Scaling Alerts Configuration

# Scaling alerts
apiVersion: monitoring.coreos.com/v1
kind: PrometheusRule
metadata:
  name: scaling-alerts
spec:
  groups:

  - name: scaling
    rules:

    - alert: HighNodeUtilization
      expr: node_cpu_utilization > 80
      for: 5m
      labels:
        severity: warning
      annotations:
        summary: "Node {{ $labels.instance }} CPU utilization is high"
        description: "Node {{ $labels.instance }} has CPU utilization above 80%"

    - alert: HighTenantDensity
      expr: tenant_clusters_per_node > 20
      for: 5m
      labels:
        severity: warning
      annotations:
        summary: "High tenant density on node {{ $labels.node }}"
        description: "Node {{ $labels.node }} has more than 20 tenant clusters"

    - alert: KamajiControllerMemoryHigh
      expr: kamaji_controller_memory_usage > 6000000000  # 6GB
      for: 5m
      labels:
        severity: warning
      annotations:
        summary: "Kamaji controller memory usage is high"
        description: "Kamaji controller memory usage is above 6GB"

Tenant Cluster Autoscaling

Worker scaling inside a tenant cluster is driven by a per-tenant Cluster Autoscaler running in the under cluster, in the tenant's namespace.
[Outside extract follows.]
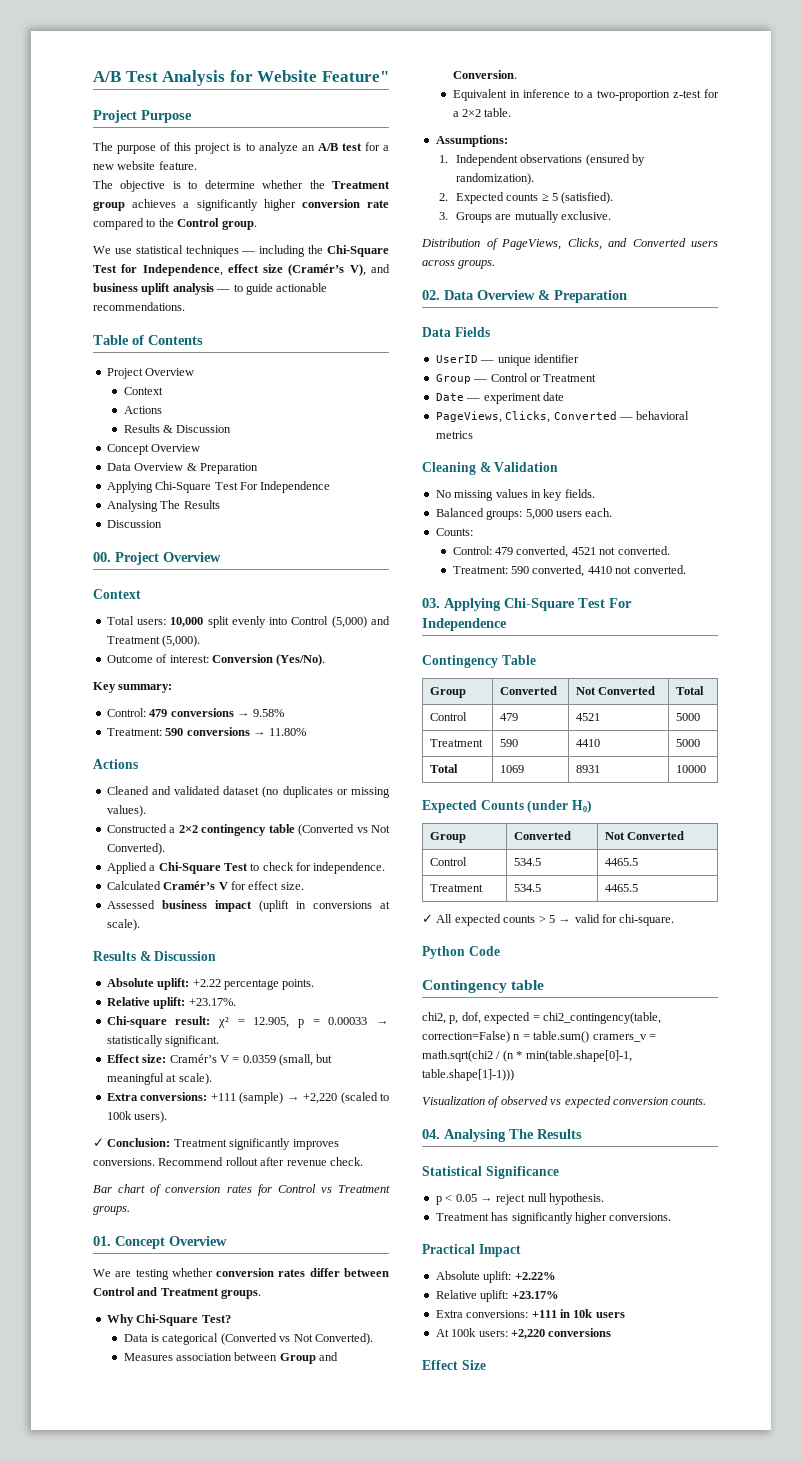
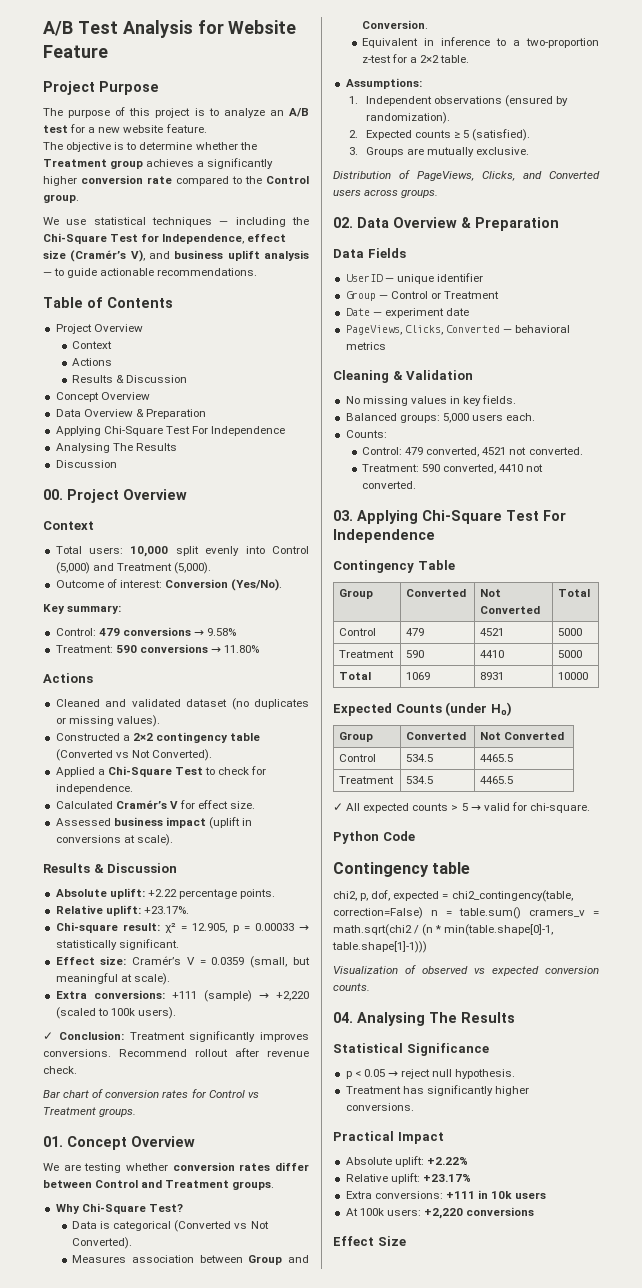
- A/B Test Analysis for Website Feature"
+ A/B Test Analysis for Website Feature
One autoscaler instance per tenant cluster, watching that tenant's kubeconfig.

The flow:

  1. A workload in the tenant cluster goes Pending because no node has room.
  2. The autoscaler, watching the tenant's api-server, sees the unschedulable pod.
  3. It scales the matching CAPI MachineDeployment (in the under cluster) up by one replica.
  4. CAPK provisions a new KubeVirt VM as a worker node.
  5. The new worker joins the tenant cluster; the Pending pod schedules onto it.

Scaling down works the inverse way: when nodes are underutilized for the configured period, the autoscaler scales the MachineDeployment down and the corresponding worker VM is decommissioned.

Multiple node sizes per tenant

A tenant can expose multiple worker shapes by giving each one its own MachineDeployment with a distinct nodeSelector / taints profile. The autoscaler will scale each MachineDeployment independently based on which one matches the pending workload's scheduling constraints. Typical use: a small pool for control-plane-light workloads, a large pool for memory-heavy work, an optional gpu pool when GPU passthrough is in play.

Scale-from-zero

MachineDeployments can be configured with min: 0, so a tenant pool sits at zero VMs when no workload needs it and provisions on demand. This is the right setting for niche pools (rarely-used GPU pool, on-demand batch pool) — it eliminates the cost of idle VMs.